AVAILABLE DATA START

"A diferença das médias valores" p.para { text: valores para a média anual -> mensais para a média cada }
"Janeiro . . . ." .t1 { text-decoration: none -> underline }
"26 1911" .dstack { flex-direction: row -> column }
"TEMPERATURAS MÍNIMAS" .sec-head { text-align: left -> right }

AVAILABLE DATA END
AVAILABLE DATA START

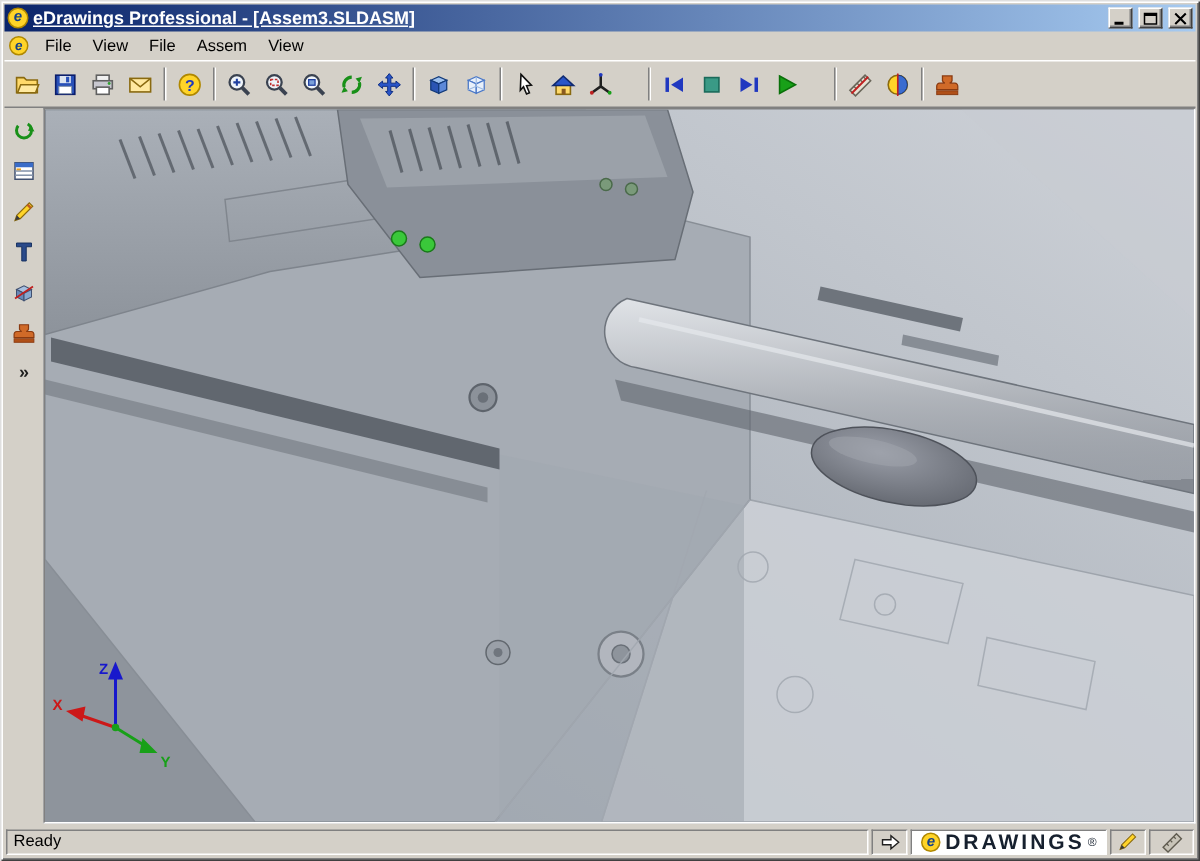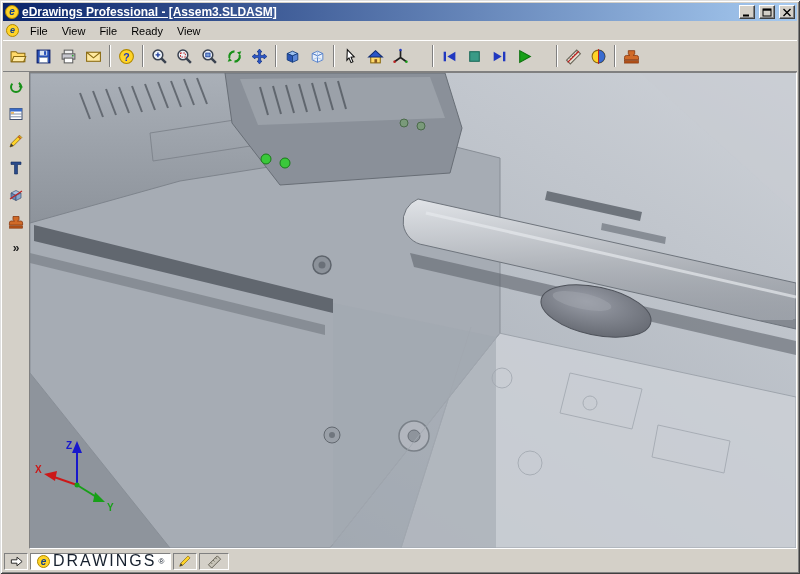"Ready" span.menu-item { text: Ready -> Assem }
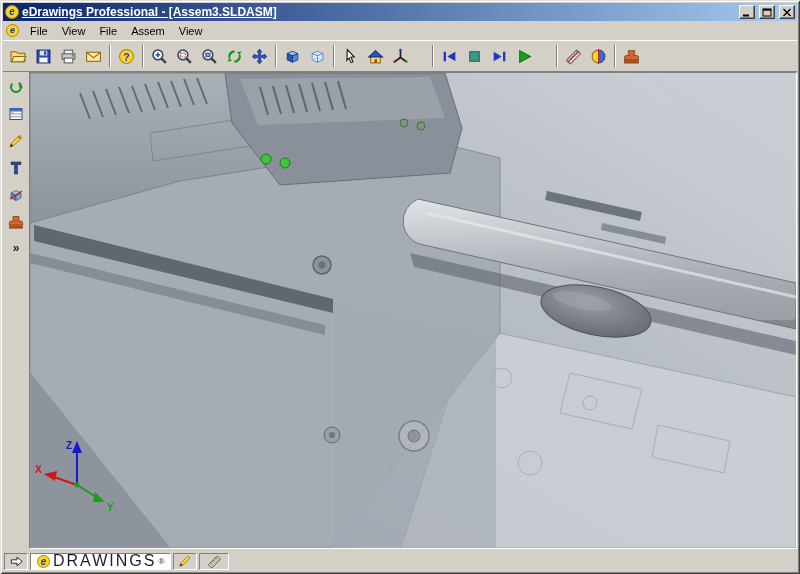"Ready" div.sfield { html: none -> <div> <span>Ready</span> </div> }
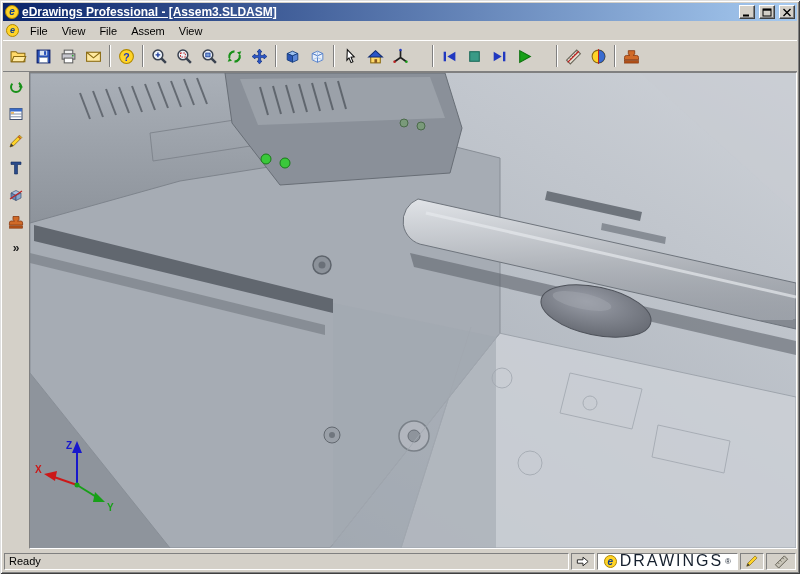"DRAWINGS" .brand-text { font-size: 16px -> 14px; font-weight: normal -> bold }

AVAILABLE DATA END
AVAILABLE DATA START

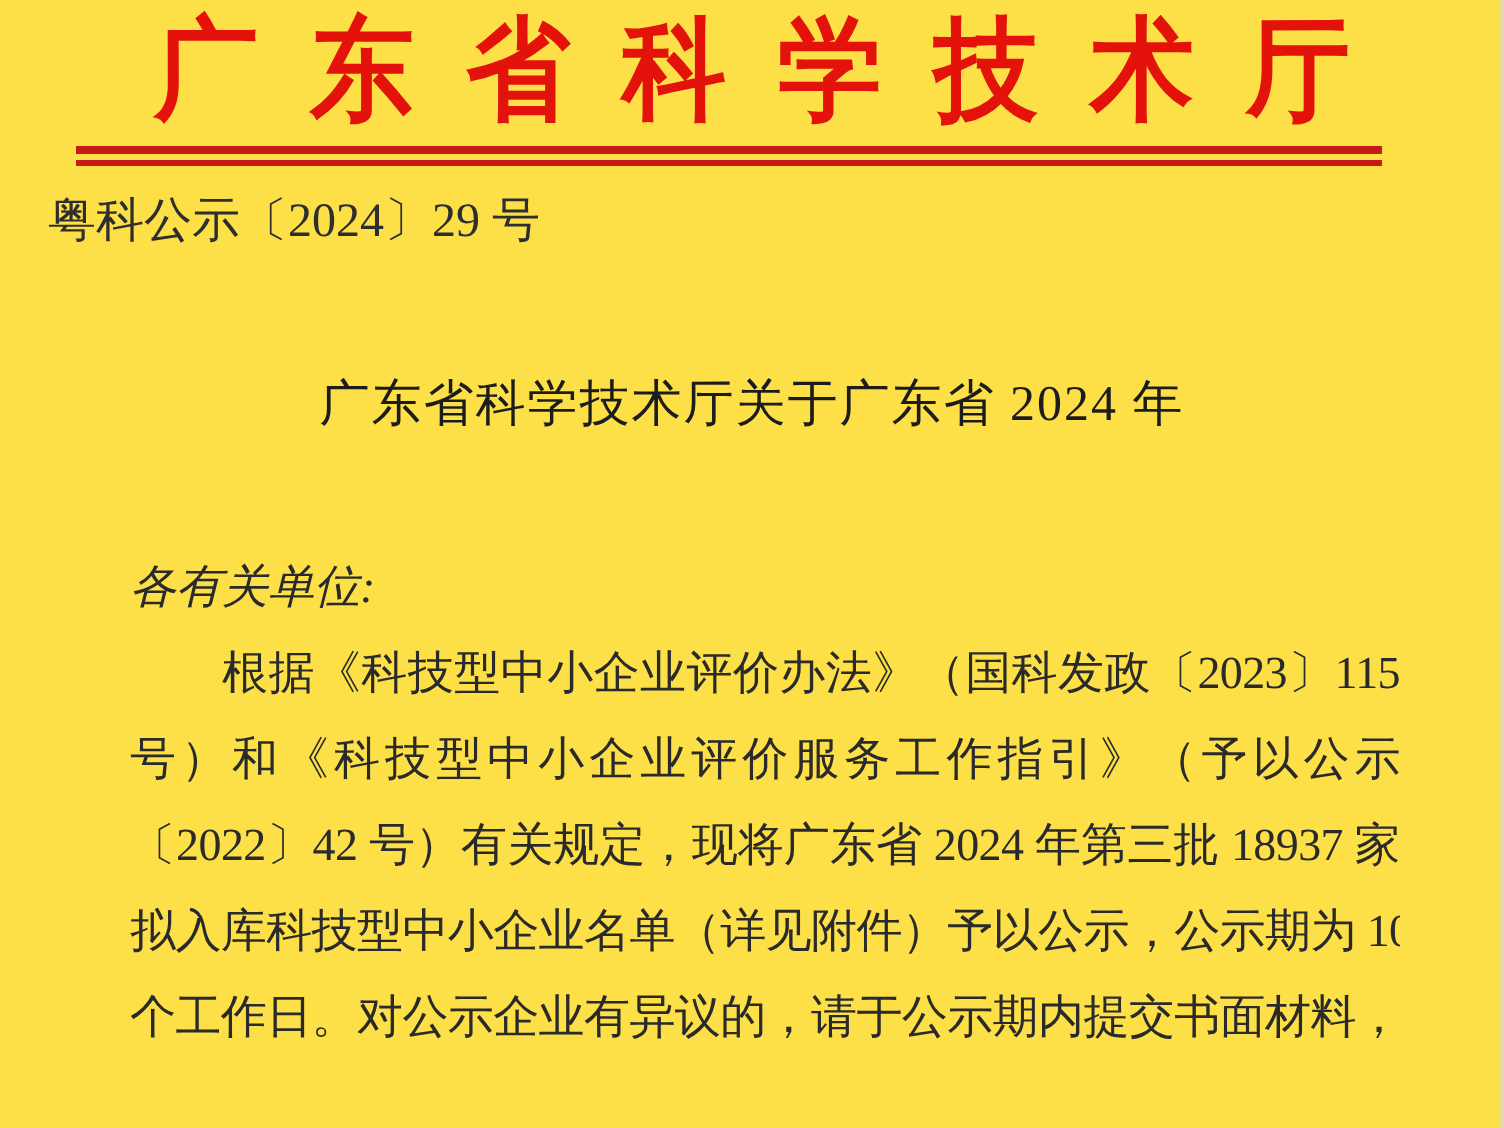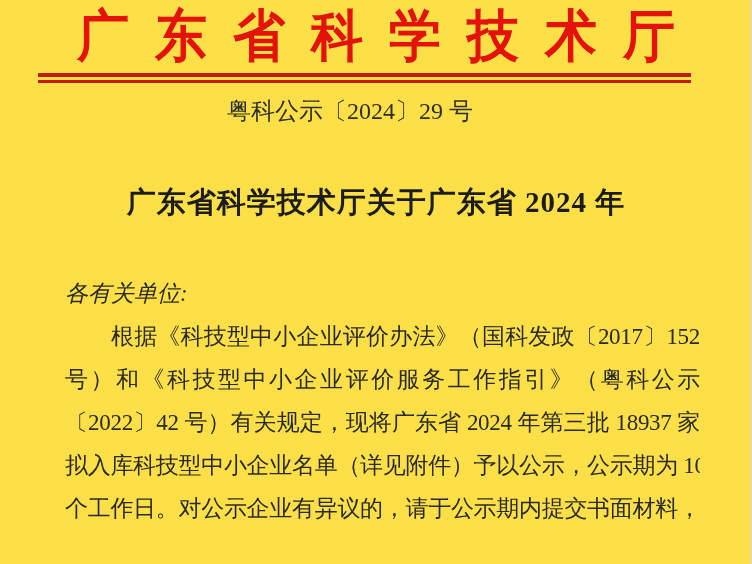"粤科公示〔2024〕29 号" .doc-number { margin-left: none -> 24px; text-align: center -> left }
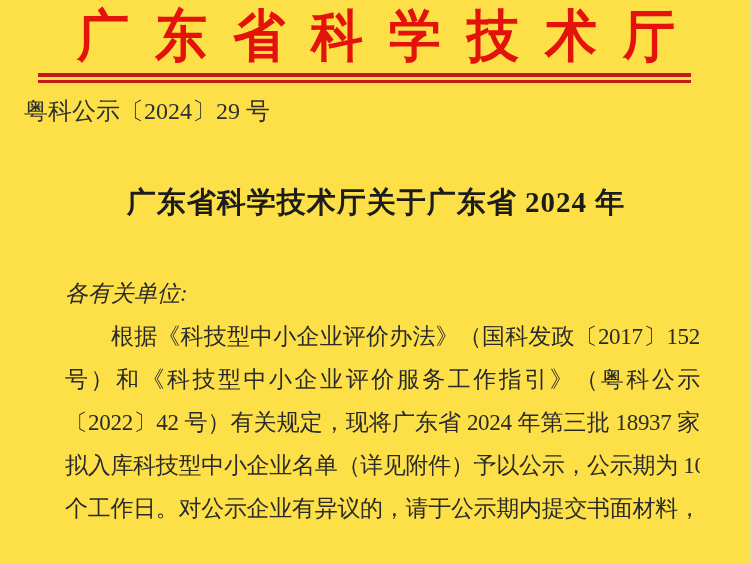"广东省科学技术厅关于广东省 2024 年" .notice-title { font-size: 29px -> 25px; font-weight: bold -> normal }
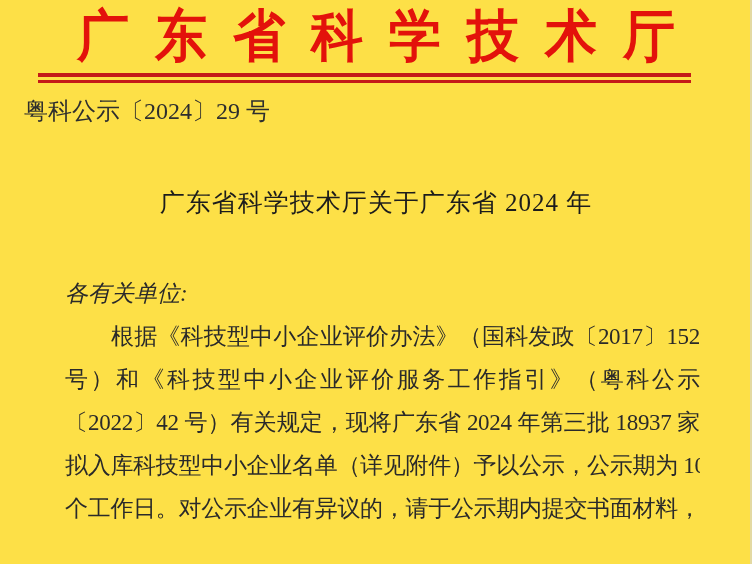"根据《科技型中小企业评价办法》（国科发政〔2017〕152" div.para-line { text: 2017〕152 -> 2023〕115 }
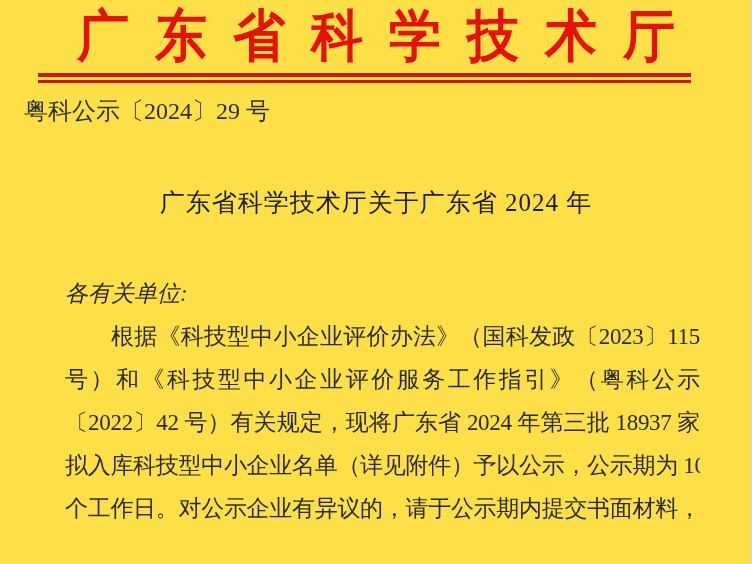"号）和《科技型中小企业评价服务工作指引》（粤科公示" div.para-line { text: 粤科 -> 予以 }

AVAILABLE DATA END

- **WORK TO COMPLETE**: A verbatim transcription is needed of the lines above, starting at the line with "flex-direction: row ->" and ending at the line with "text-align: left ->", both included, and of nothing else.

- **REPLY TO THE TASK**:
"26 1911" .dstack { flex-direction: row -> column }
"TEMPERATURAS MÍNIMAS" .sec-head { text-align: left -> right }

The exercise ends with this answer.